More Q where construction is allowed, higher P where it is not. Read the whole thing.

How to Regulate Comcast and Verizon FIOS

Brock Cusick writes,

Require utility companies to lease space on their rights-of-way to at least four ISPs, at cost.

Call it infrastructure neutrality, or open leasing. This proposal should independently provide most of the benefits in changing the Internet companies’ status to “telecommunications service,” as mere competition between local firms will discourage them from withholding any service or level of service offered by their local competitors. This competition would thus provide the consumer protections that voters are looking for, while allowing Internet companies to remain more lightly regulated (and thus more innovative) “information services.”

This sounds like a terrific idea to me. Competition is not a perfect regulator, but it is a better regulator than the FCC.

Are People Really Moving Back to Cities?

Joel Kotkin writes,

The last decennial census showed, if anything, that suburban growth accounted for something close to 90 percent of all metropolitan population increases, a number considerably higher than in the ’90s. Although core cities (urban areas within two miles of downtown) did gain more than 250,000 net residents during the first decade of the new century, surrounding inner ring suburbs actually lost 272,000 residents across the country. In contrast, areas 10 to 20 miles away from city hall gained roughly 15 million net residents.
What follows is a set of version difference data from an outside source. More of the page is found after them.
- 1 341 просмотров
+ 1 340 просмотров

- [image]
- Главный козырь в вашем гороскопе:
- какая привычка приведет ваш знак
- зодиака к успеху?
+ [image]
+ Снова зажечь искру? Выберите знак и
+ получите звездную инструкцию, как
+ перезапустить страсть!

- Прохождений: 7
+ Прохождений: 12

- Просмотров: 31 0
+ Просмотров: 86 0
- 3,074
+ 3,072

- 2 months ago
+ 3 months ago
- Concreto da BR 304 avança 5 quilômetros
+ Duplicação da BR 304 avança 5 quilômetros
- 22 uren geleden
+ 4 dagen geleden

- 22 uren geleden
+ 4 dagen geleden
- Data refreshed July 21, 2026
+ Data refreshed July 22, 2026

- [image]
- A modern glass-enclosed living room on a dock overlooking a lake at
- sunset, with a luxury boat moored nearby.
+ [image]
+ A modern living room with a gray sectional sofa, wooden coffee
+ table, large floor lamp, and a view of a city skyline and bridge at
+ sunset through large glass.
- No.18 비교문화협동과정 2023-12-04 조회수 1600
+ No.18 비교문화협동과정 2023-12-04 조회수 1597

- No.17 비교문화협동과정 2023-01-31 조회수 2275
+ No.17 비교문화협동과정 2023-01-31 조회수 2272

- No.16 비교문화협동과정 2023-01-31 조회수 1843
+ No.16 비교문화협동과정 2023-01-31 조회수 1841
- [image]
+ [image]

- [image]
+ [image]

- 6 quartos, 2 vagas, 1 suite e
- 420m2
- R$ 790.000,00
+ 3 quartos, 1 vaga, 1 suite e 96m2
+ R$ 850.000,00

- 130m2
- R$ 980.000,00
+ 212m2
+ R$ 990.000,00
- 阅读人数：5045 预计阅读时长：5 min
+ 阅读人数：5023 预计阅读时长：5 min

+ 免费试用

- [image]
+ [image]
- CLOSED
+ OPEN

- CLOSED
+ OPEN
I had the opportunity to discuss urban economics with Phil Longman the other night. He had many interesting points.

1. The distribution of income both within metro areas and across metro areas is much wider than it was in the 1970s. In the 1970s, Manhattan was not so much richer than Staten Island. New York was not so much richer than Detroit.

2. Some cities are now “colonial economies” in the sense that they are dominated by businesses owned elsewhere, with few local-owned businesses. He cited St. Louis as an example. When I grew up there, we had McDonnell-Douglas and Monsanto. Now even Anheuser-Busch is not locally owned.

3. So many venture capitalists are in San Francisco that it’s not clear that San Jose is still the capital of Silicon Valley.

4. Whatever happened to the death of distance? It seems that people will pay up to live in cities.

Of course, my theory is that cities are dominated by the New Commanding Heights of universities and hospitals. This brings in highly-paid professionals. So cities that were blue-collar in 1950 and became ghetto by 1980 are becoming yuppie now.

Kotkin’s finding of growth in outer-ring suburbs is really counter to the anecdotal picture of people being attracted by the new urbanism. I think it might be best to think about location choices in the aggregate as driven by supply elasticity. Take it as given that development in cities and close-in suburbs is restricted. If the overall trend is to move away from small towns and rural areas, then the increased demand shows up in P in the city and the close-in suburbs, while the Q shows up in the last place the pundit class would expect it–the distant suburbs.